(SUPPLIED RECORDS):

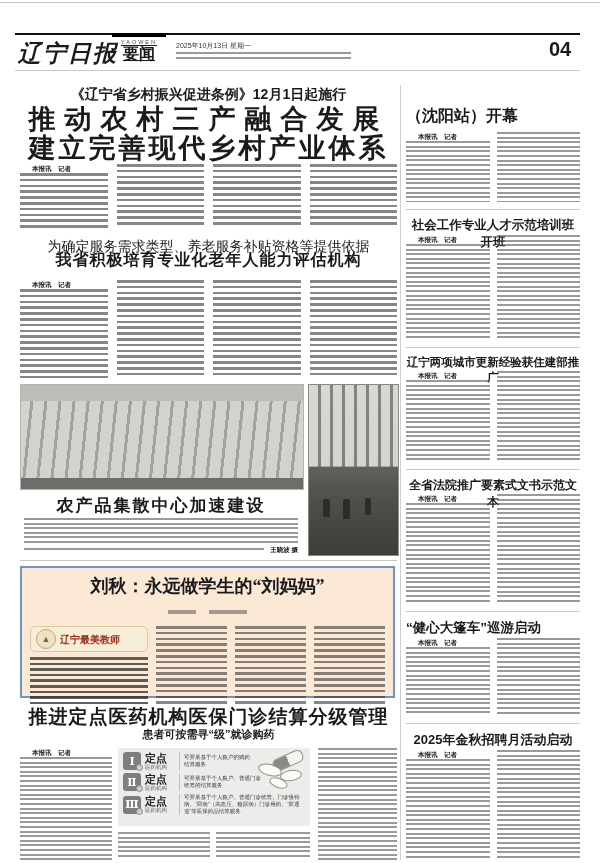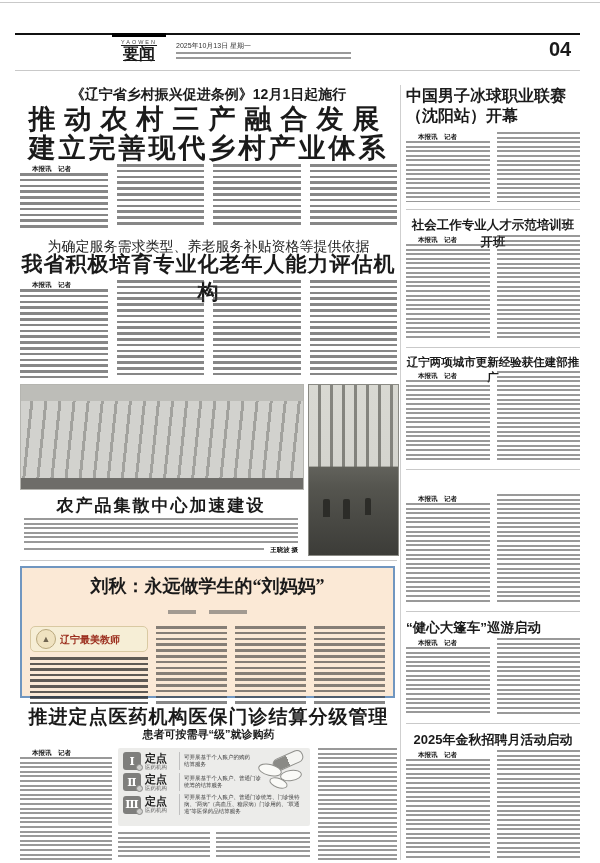"辽宁日报" div.abs { html: none -> <div>辽宁日报</div> }
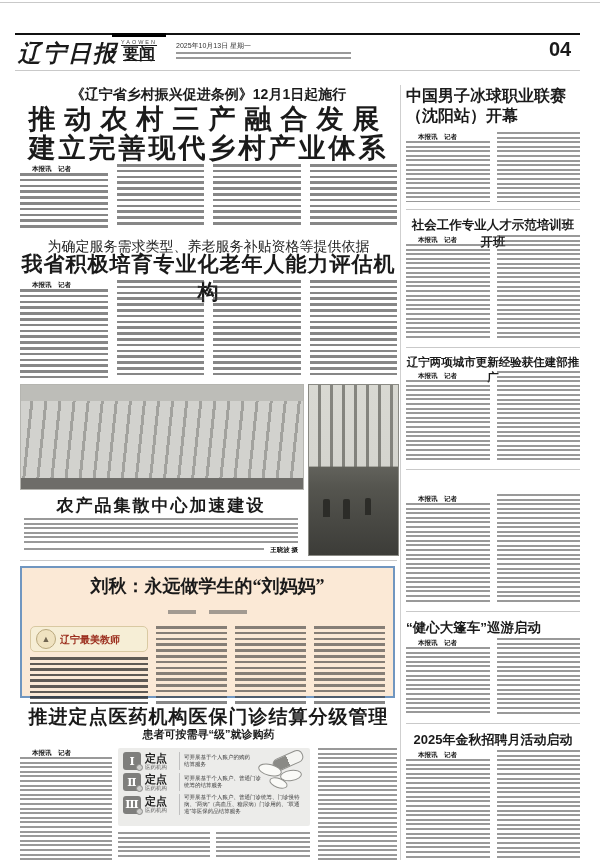"中国男子冰球职业联赛" div.abs { html: <div>中国男子冰球职业联赛</div> -> none }
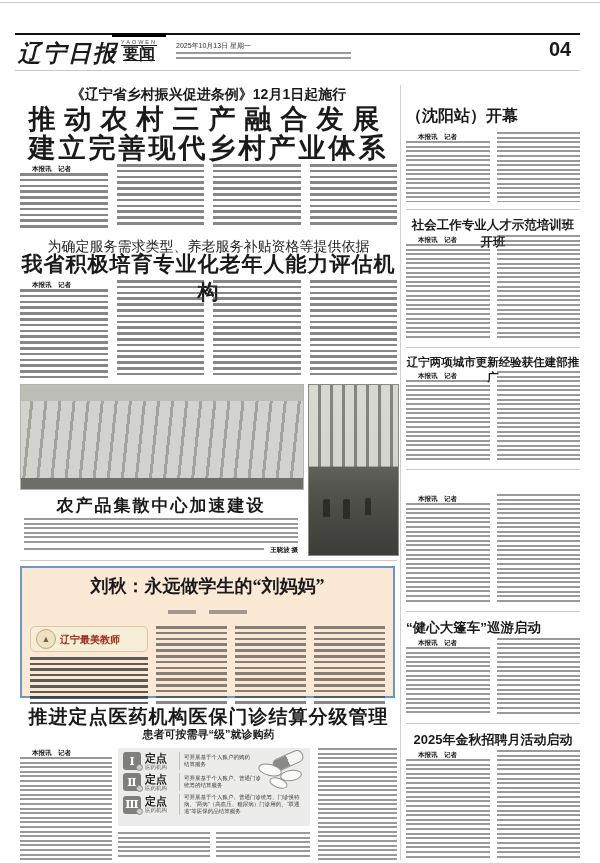"我省积极培育专业化老年人能力评估机构" div.abs { font-size: 21px -> 16px }
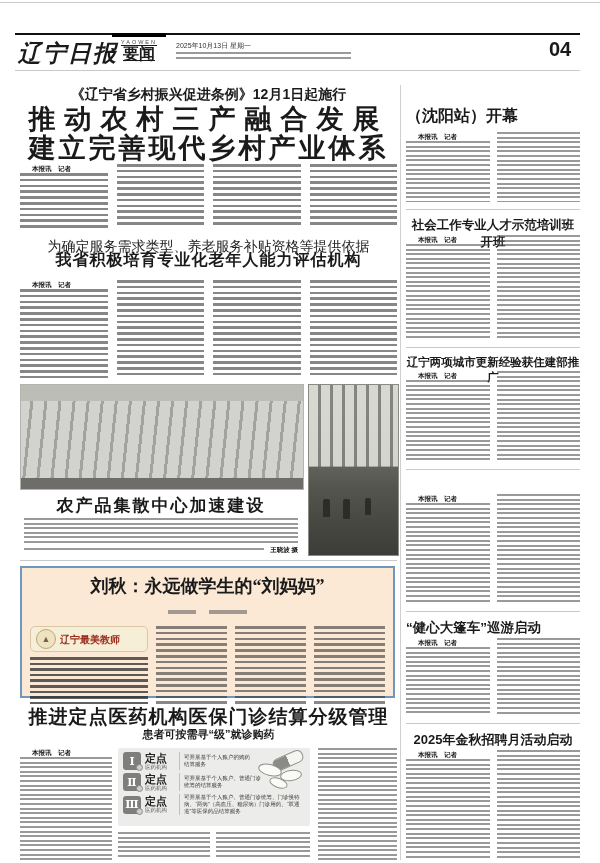"全省法院推广要素式文书示范文本" div.abs { html: none -> <div>全省法院推广要素式文书示范文本</div> }
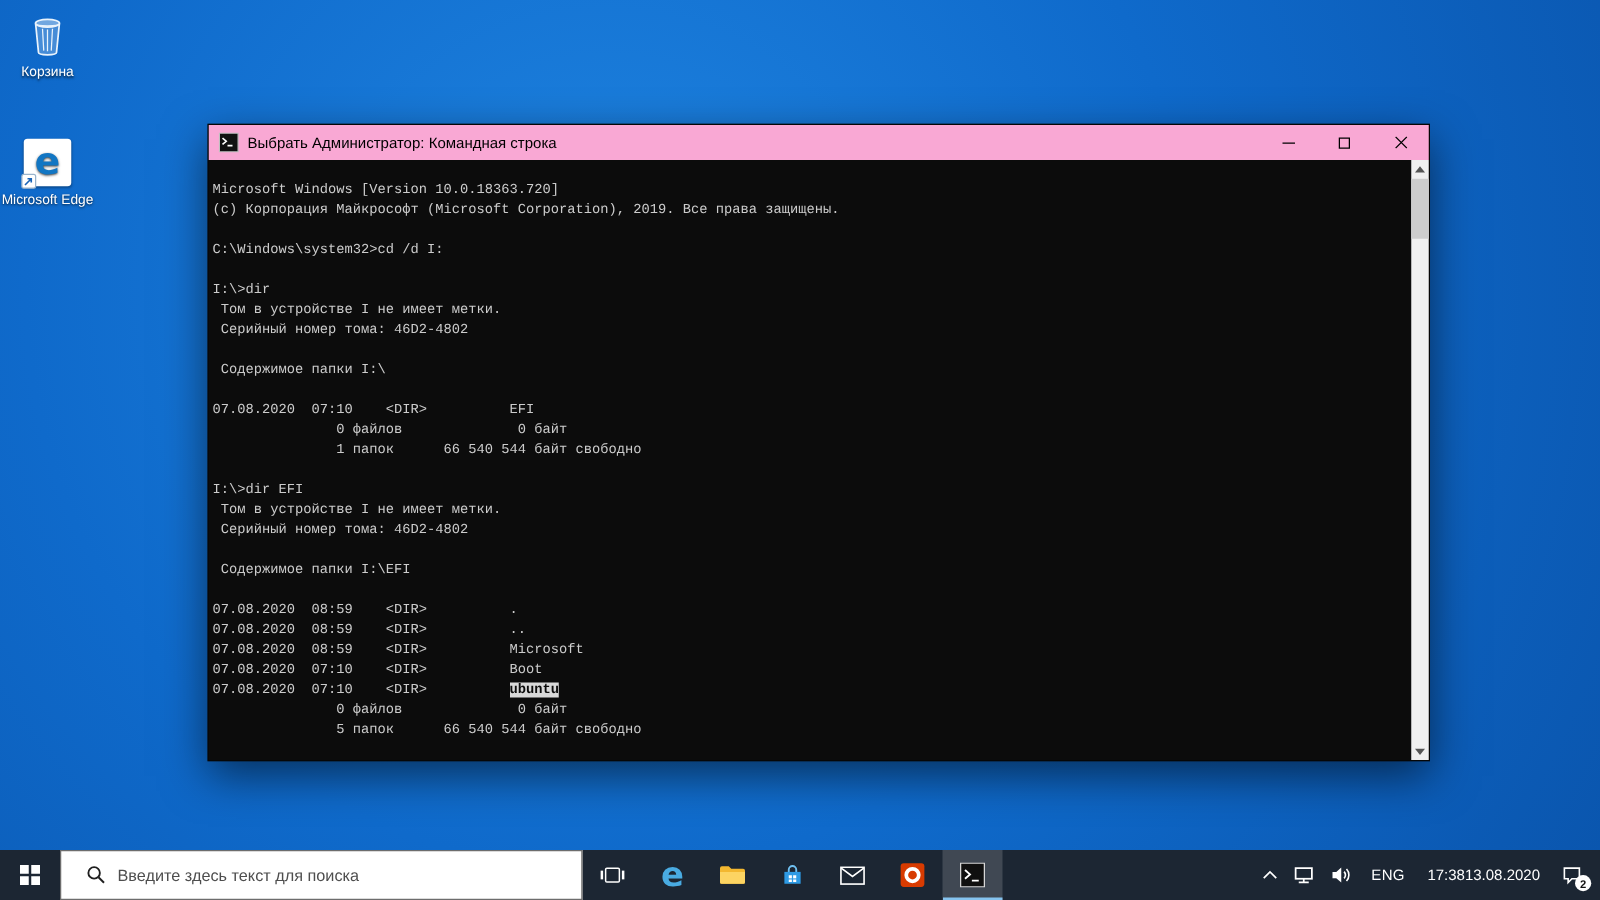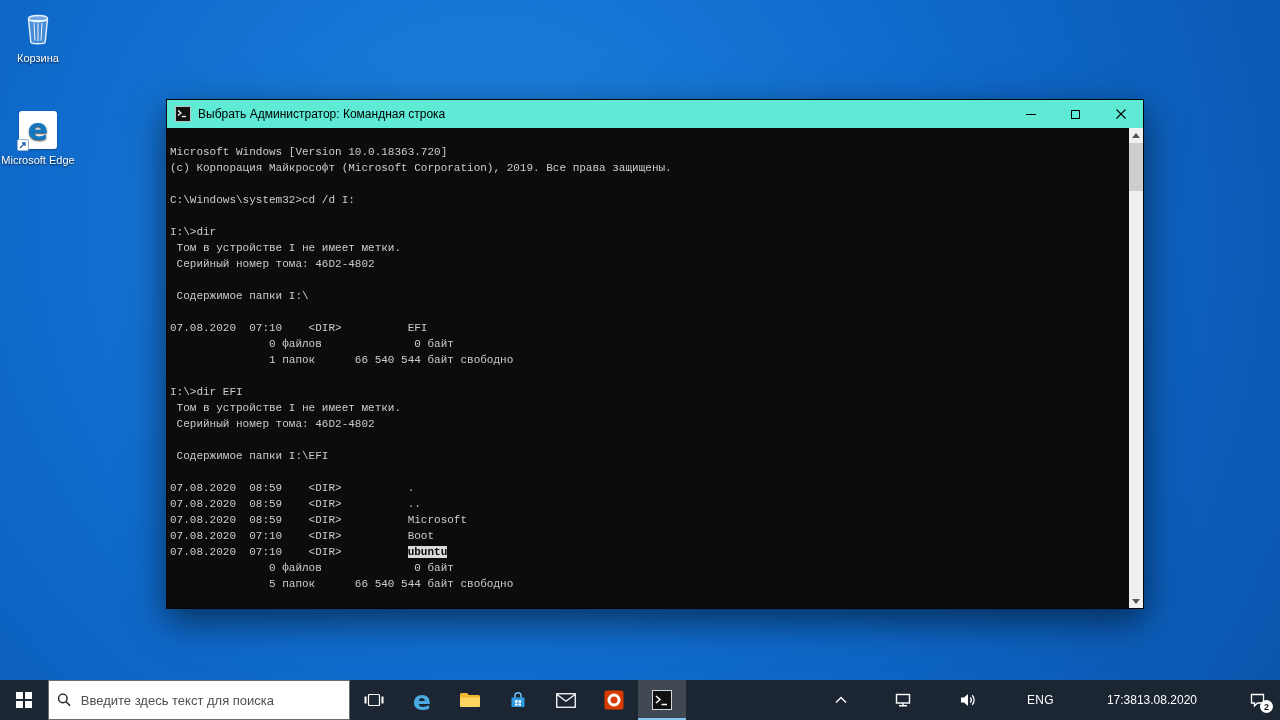"Выбрать Администратор: Командная строка" .titlebar { background: #5eead4 -> #f9a8d4 }
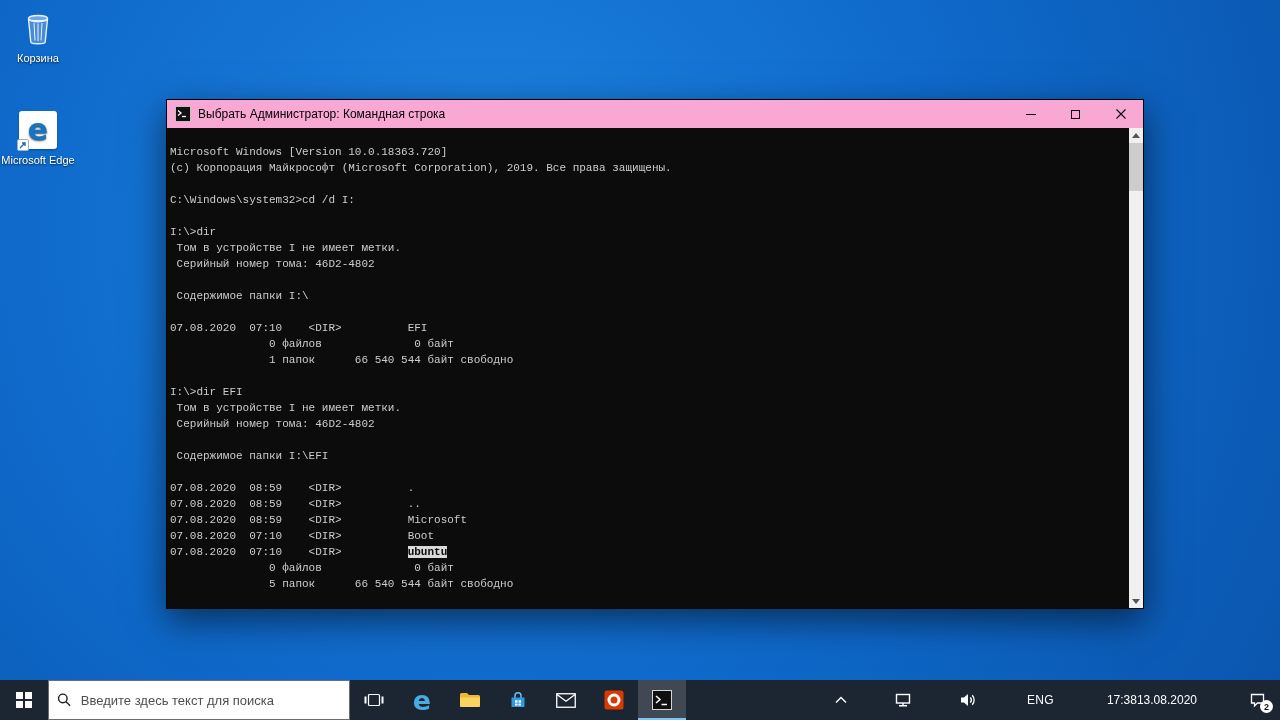"Введите здесь текст для поиска" .search { padding-left: 8px -> 20px; width: 302px -> 418px }
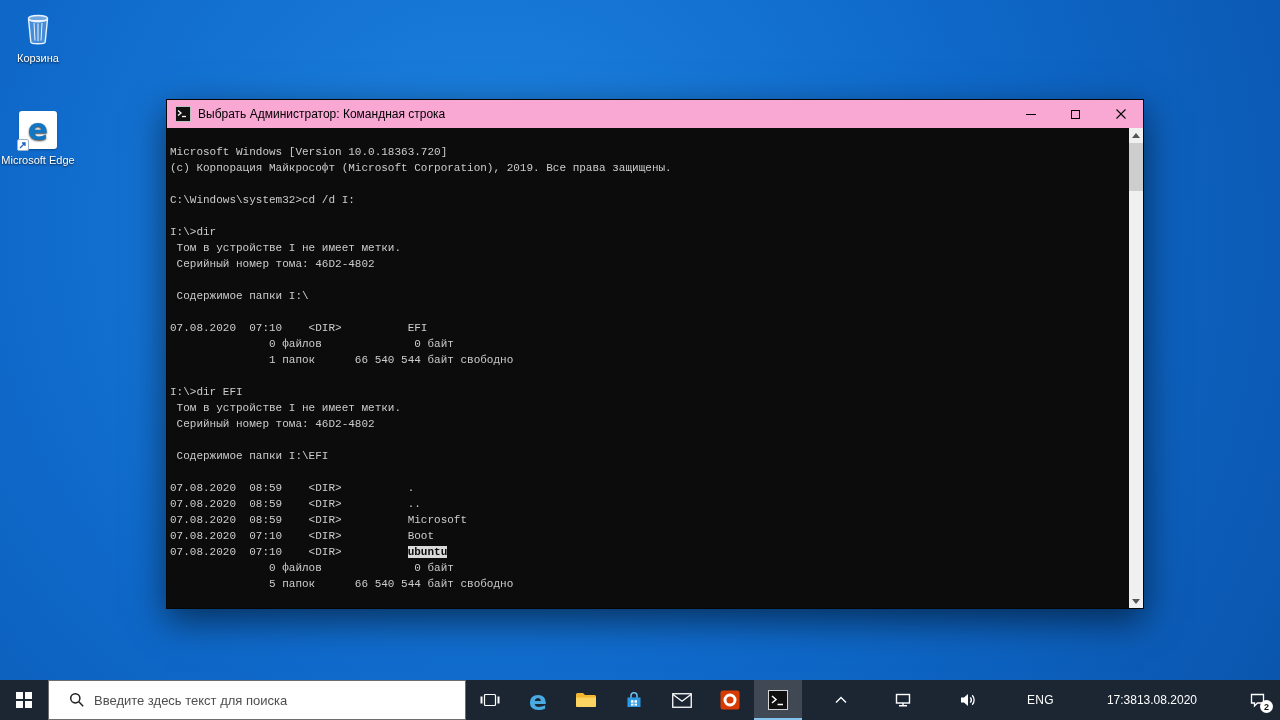"ENG" .tray { gap: 35px -> none }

(WHAT TO PRODUCE):
Pictures in the records above should not be copied. Repeat everything else exactly.

(FINAL ANSWER):
"辽宁日报" div.abs { html: none -> <div>辽宁日报</div> }
"中国男子冰球职业联赛" div.abs { html: <div>中国男子冰球职业联赛</div> -> none }
"我省积极培育专业化老年人能力评估机构" div.abs { font-size: 21px -> 16px }
"全省法院推广要素式文书示范文本" div.abs { html: none -> <div>全省法院推广要素式文书示范文本</div> }
"Выбрать Администратор: Командная строка" .titlebar { background: #5eead4 -> #f9a8d4 }
"Введите здесь текст для поиска" .search { padding-left: 8px -> 20px; width: 302px -> 418px }
"ENG" .tray { gap: 35px -> none }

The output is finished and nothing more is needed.